Malting has along history on the village of Great Mongeham. Part of the annual tribute Lufa gave from her estates in Great Mongeham to the monks of St. Augustine’s in 850AD was 240 bushels of malt.

Barley was malted in malthouses. In the malting process grain was soaked and spread out on the malthouse floor where it was allowed to germinate for about three days. Starch stored in the grain is changed into sugar. The malted grain was then dried. Later, in the brewing process, yeast converts the sugars to alcohol.

In the early eighteenth century John Bean bought Ivy House, the malthouse and a barn in 1694 for £65. Chatham brewers, the Wildash familt, bought the property and sold it on to Thomas Harrison in 1800. The malthouse passed to his son, also Thomas, who diedin 1879. The malthouse was possibly leased to the Kingsford brothers.
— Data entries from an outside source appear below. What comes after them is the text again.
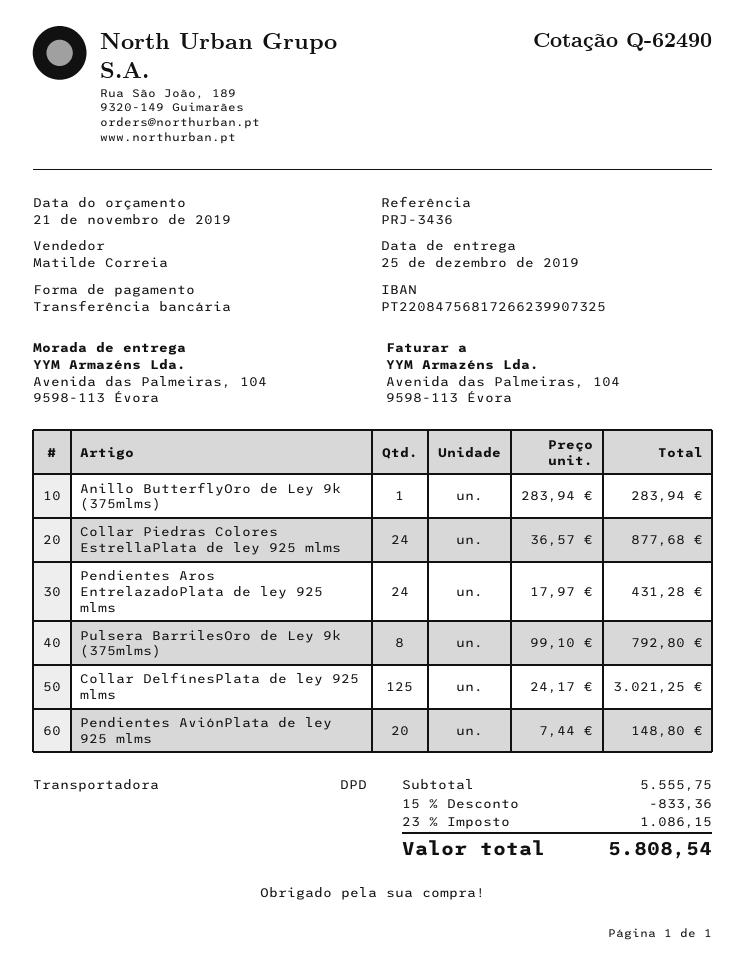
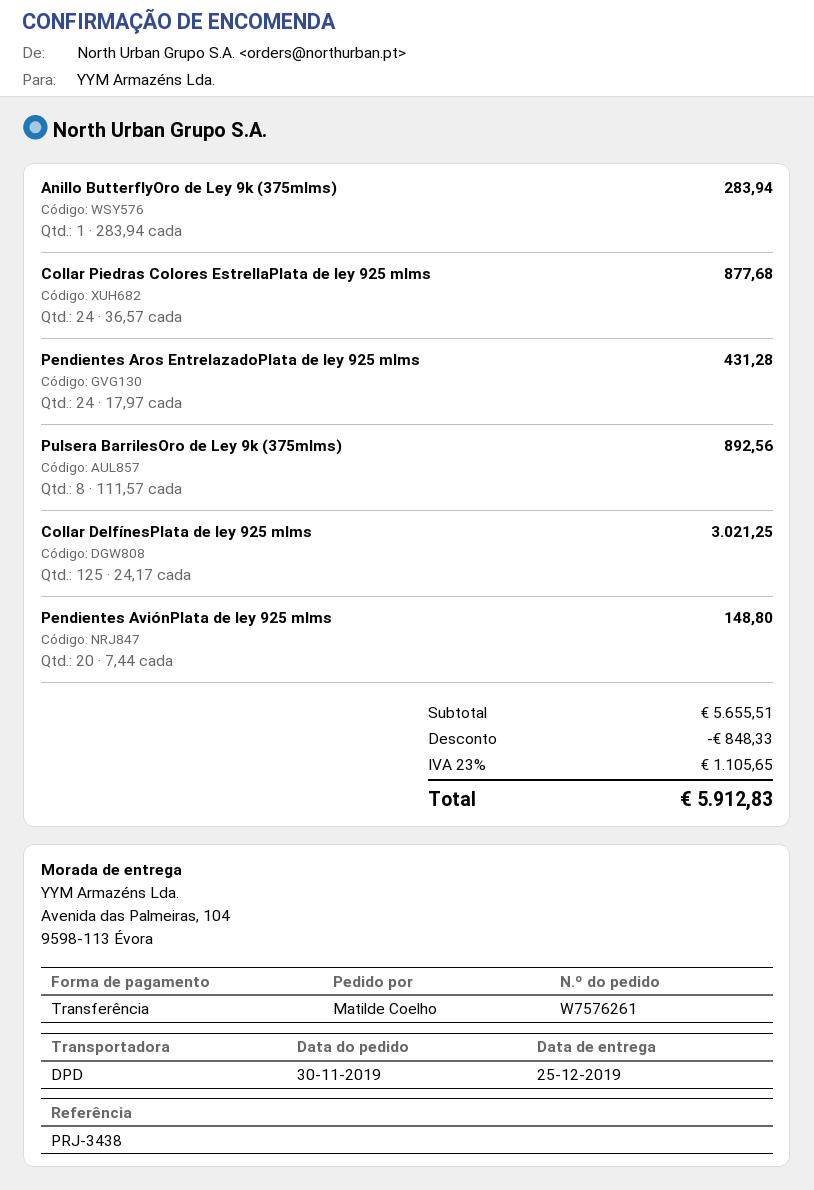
reference: PRJ-3436 -> PRJ-3438
Pulsera BarrilesOro de Ley 9k (375mlms): 8 x 99.10 = 792.80 -> 8 x 111.57 = 892.56
subtotal: 5555.75 -> 5655.51
discount: 833.36 -> 848.33
tax: 23% = 1086.15 -> 23% = 1105.65
total: 5808.54 -> 5912.83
In his will of 1871 Thomas bequeathed the property to his three nephews, Thomas, Robert and Ralph Denne. They sold the property by auction. The auctioneers were Messrs Baker and Giles and the auction was held at the Fleur de Lis Hotel in Sandwich on 19th November 1879. The property was bought by Richard Wilkes, then of Little Mongeham, who by the turn of the century had become the major landowner in the village, and had moved to Nothbourne. He converted the malthouse into a cottage. Joining the malthouse was a cottage, possibly for a labourer. It is now called Lamp Cottage.
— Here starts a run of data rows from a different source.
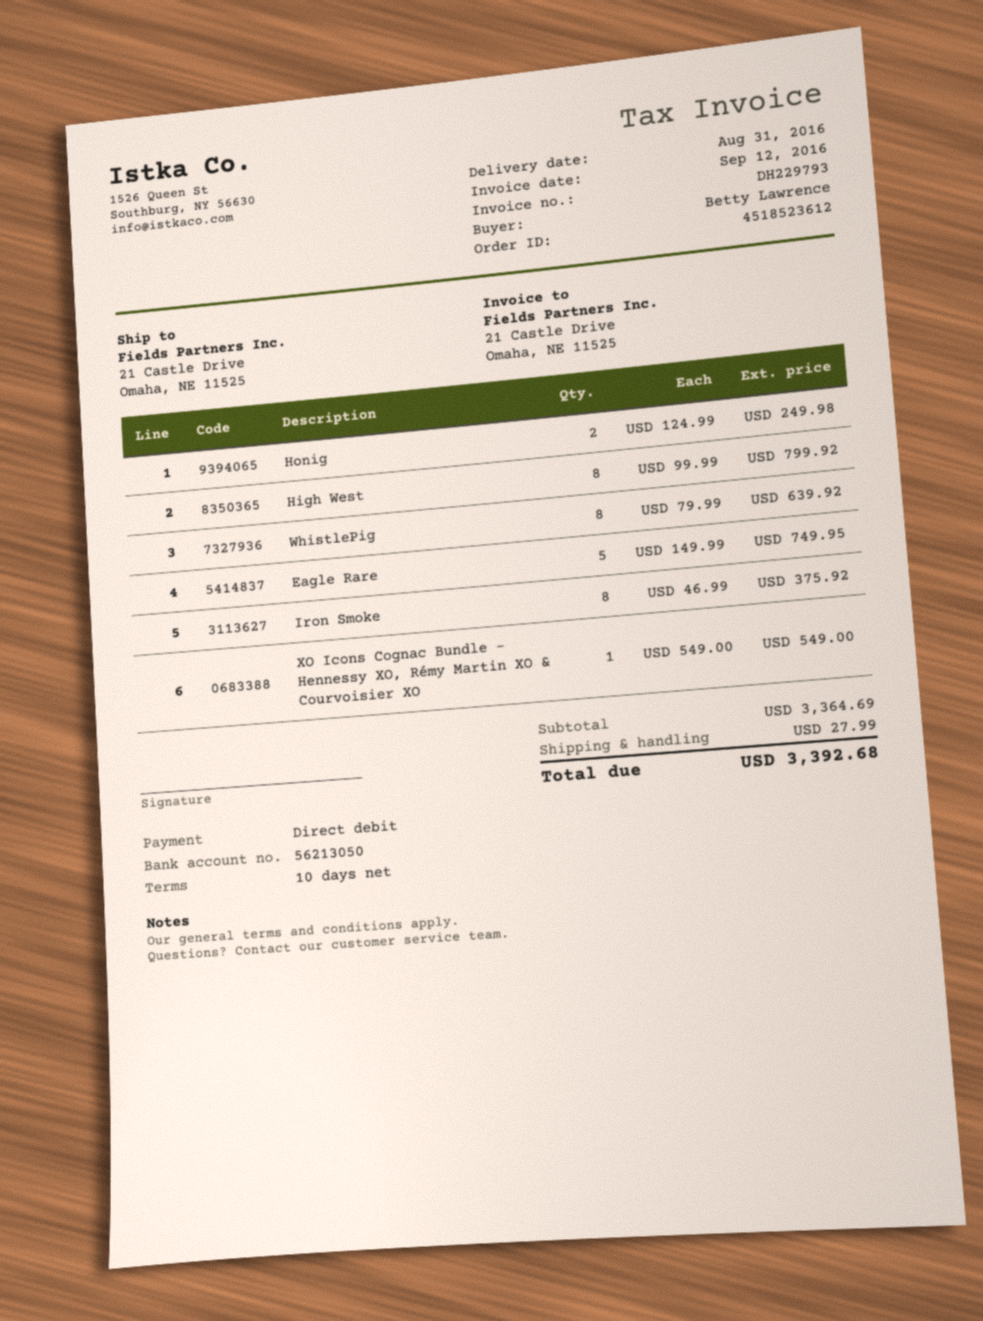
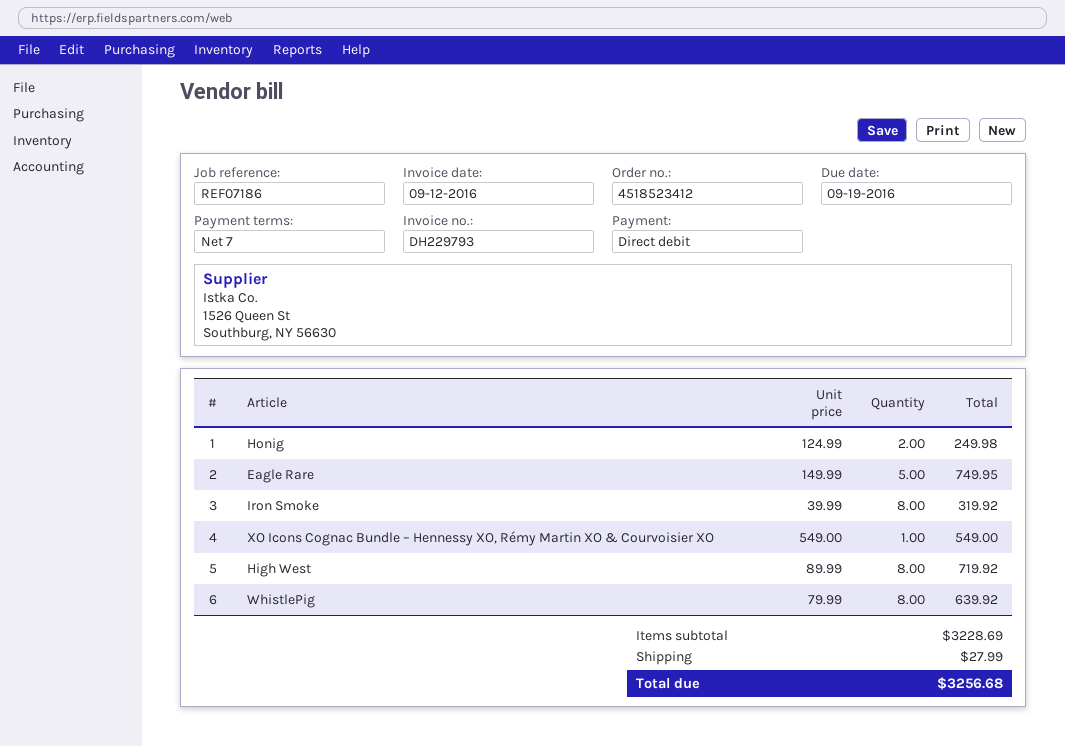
order number: 4518523612 -> 4518523412
payment terms: 10 days -> 7 days
High West: 8 x 99.99 = 799.92 -> 8 x 89.99 = 719.92
Iron Smoke: 8 x 46.99 = 375.92 -> 8 x 39.99 = 319.92
subtotal: 3364.69 -> 3228.69
total: 3392.68 -> 3256.68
The second malthouse in the village belonged to Samuel Shepherd who lived in the Manor House in the early eighteenth century. He might very well have built the large malthouse next door. He was later to move to Faversham where he was to found the brewery that was to become Shepherd Neame.

In 1775 Admiral Bray bought the Manor House, together with the malthouse. The house and malthouse were to remain in the family until 1892. His son, John Bray, became churchwarden and Chairman of the Parish Vestry. He was also deeply involved with the East Kent Maltsters. In a letter dated the 25th July 1814 to Cobb & Son, the brewers of Margate, he notifies them of a meeting at the Bull, Sandwich the following day to petition for the extension of time to pay Malt Duty. In another letter to the Cobbs the following year, this time the banking arm of the family, he asks for help in obtaining some ‘Welch Coals’ because he was ‘washing and drying black wheat every fourth day’. After wheat barley was the next most common grain to be malted.
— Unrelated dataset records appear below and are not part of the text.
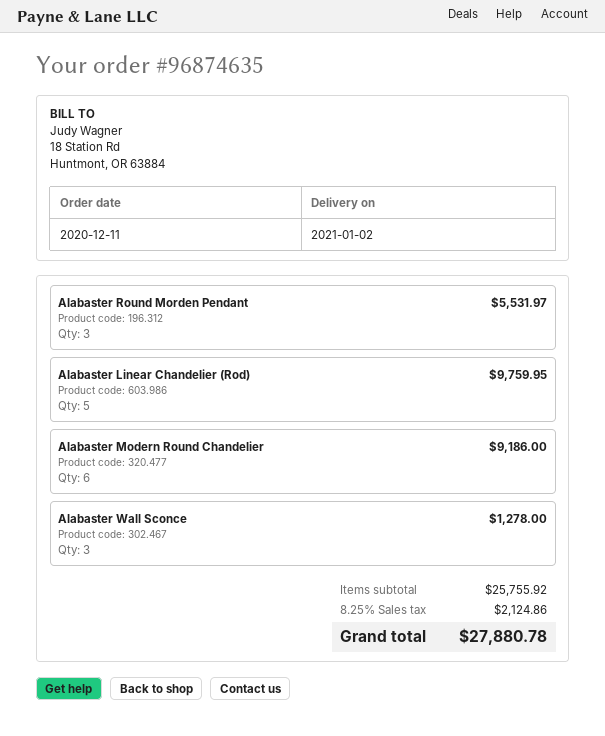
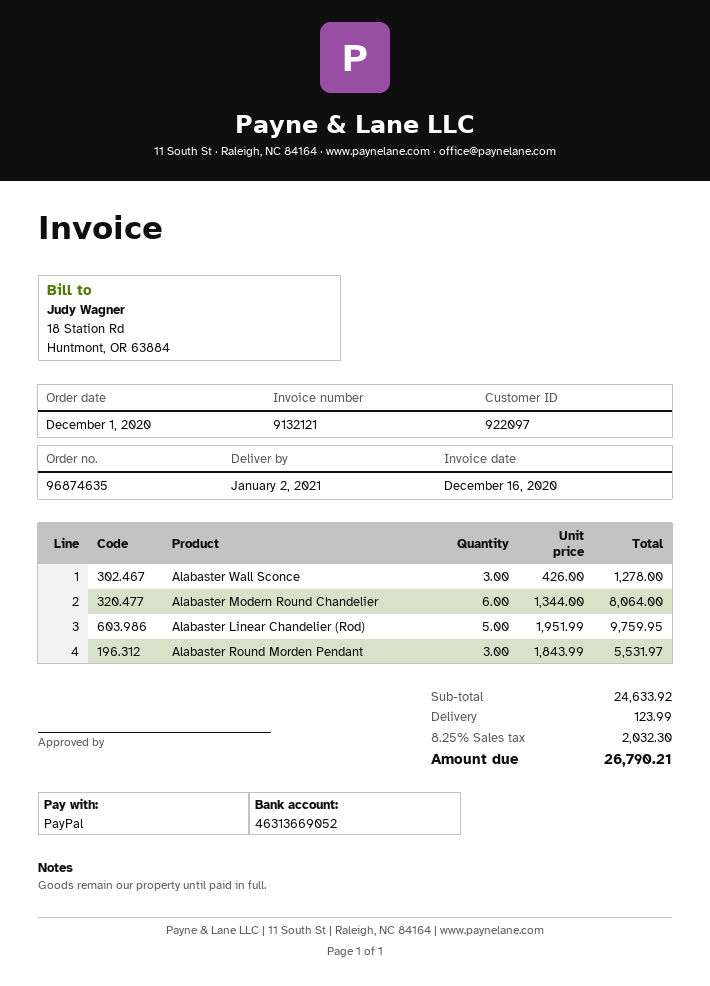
order date: 2020-12-11 -> 2020-12-01
Alabaster Modern Round Chandelier: 6 for 9186.00 -> 6 for 8064.00
subtotal: 25755.92 -> 24633.92
shipping: none -> 123.99
tax: 8.25% = 2124.86 -> 8.25% = 2032.30
total: 27880.78 -> 26790.21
Although malting provided a substantial income, the Brays were principally farmers. They employed a maltster, Joseph Hewitt, for the day to day operations of the malthouse. In a declaration in 1864 by Margaret Bray, daughter of John Bray, she writes that Joseph had been in the service of the family for more than sixty years and maltman for 54 years. He lived in the house from which his wife ran a grocer’s shop. It was situated next door to the Three Horseshoes.

By 1883 the malthouse had been leased to Thompson’s brewers of Walmer. In the first World War it provided stabling for horses bound for the front.